La Maison blanche a-t-elle réagi à l’affaire?

En février 2021, la diffusion du documentaire Framing Britney Spears, produit par The New York Times, sur la chaîne américaine FX a largement remis l’affaire Britney Spears sous les projecteurs. Avant que l’artiste elle-même ne livre un plaidoyer inédit contre cette “tutelle abusive” devant un tribunal en juin 2021. 

Outre-Atlantique, l’affaire prend désormais tellement d’ampleur que même La Maison blanche a été invitée à réagir lors d’une conférence de presse. Jen Psaki, porte-parole de l’administration Joe Biden, a affirmé que la Maison blanche suivait “de très près” la situation. 

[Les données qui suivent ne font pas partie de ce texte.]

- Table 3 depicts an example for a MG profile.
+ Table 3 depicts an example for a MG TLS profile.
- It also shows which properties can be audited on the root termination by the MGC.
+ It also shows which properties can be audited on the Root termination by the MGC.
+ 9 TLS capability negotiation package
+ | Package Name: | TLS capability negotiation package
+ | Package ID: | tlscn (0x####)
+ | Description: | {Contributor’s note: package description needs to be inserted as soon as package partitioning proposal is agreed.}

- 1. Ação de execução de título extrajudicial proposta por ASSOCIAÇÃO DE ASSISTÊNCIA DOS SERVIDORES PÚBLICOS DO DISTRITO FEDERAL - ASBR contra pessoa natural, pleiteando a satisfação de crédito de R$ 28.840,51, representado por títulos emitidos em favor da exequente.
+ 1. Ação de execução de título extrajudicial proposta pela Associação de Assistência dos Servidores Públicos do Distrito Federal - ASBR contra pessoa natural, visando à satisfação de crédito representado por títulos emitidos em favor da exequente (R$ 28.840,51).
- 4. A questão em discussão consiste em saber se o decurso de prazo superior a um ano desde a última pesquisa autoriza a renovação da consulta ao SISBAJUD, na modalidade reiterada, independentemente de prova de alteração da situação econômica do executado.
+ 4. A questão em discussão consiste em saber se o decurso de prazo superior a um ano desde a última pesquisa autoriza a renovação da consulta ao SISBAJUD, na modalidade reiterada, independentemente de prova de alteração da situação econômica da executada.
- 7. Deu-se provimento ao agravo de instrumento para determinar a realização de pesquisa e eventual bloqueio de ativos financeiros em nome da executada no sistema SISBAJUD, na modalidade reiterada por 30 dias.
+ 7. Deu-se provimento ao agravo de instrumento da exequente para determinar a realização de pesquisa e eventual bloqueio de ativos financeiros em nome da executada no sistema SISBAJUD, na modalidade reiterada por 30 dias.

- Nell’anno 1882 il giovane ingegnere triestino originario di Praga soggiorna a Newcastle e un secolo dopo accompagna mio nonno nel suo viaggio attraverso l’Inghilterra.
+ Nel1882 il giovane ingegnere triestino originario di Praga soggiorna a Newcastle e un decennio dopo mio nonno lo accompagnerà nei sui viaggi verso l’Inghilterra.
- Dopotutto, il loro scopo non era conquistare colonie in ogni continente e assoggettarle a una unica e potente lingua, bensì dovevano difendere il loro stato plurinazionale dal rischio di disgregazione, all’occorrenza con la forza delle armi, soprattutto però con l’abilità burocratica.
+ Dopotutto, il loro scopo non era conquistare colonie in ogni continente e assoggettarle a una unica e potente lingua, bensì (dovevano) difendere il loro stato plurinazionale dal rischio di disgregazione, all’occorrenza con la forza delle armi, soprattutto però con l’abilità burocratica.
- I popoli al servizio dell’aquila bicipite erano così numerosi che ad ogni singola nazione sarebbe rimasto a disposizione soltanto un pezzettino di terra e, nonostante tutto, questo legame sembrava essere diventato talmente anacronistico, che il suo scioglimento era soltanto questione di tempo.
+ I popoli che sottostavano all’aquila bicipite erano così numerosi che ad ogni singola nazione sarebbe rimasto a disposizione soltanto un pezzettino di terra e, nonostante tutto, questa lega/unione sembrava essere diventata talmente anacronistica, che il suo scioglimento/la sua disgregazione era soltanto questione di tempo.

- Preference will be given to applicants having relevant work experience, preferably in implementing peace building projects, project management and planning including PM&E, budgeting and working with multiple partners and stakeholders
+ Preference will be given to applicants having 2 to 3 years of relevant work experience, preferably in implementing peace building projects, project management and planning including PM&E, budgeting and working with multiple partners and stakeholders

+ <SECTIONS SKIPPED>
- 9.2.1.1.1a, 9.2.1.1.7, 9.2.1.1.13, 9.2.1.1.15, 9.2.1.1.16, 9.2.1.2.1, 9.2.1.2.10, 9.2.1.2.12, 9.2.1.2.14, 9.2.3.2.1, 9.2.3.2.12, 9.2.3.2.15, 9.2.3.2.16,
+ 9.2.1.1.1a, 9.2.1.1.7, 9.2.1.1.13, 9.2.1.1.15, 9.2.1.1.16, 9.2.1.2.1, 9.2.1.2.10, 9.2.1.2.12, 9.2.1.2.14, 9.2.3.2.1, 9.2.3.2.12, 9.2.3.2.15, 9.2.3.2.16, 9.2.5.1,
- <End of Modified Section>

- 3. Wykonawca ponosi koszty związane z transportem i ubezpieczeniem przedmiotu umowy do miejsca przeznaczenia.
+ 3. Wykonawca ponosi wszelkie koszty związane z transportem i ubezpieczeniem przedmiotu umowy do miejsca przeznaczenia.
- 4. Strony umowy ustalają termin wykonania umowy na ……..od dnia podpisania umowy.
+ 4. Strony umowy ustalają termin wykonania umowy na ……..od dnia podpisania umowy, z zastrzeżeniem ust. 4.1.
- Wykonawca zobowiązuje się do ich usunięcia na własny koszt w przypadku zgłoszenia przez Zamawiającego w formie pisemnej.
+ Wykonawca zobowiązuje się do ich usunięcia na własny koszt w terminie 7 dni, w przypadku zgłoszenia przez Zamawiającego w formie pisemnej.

Il faut dire que le “cas” Britney Spears est révélateur d’un système, celui des régimes de tutelle aux États-Unis. À l’heure actuelle, on estime entre un à trois millions le nombre de personnes qui, comme l’interprète de “Toxic, vivent cette situation dont il est difficile, si ce n’est impossible d’en sortir. Sans pour autant qu’il n’existe de loi fédérale permettant de régir les relations entre une personne et son tuteur.

Inspirées par le combat de Britney Spears, deux députées de la chambre américaine (l’une démocrate, l’autre républicaine) ont depuis déposé une proposition de loi visant à mieux encadrer le régime et rendre illégales les “tutelles abusives qui peuvent être un cauchemar sans fin” pour ceux qui en sont victimes.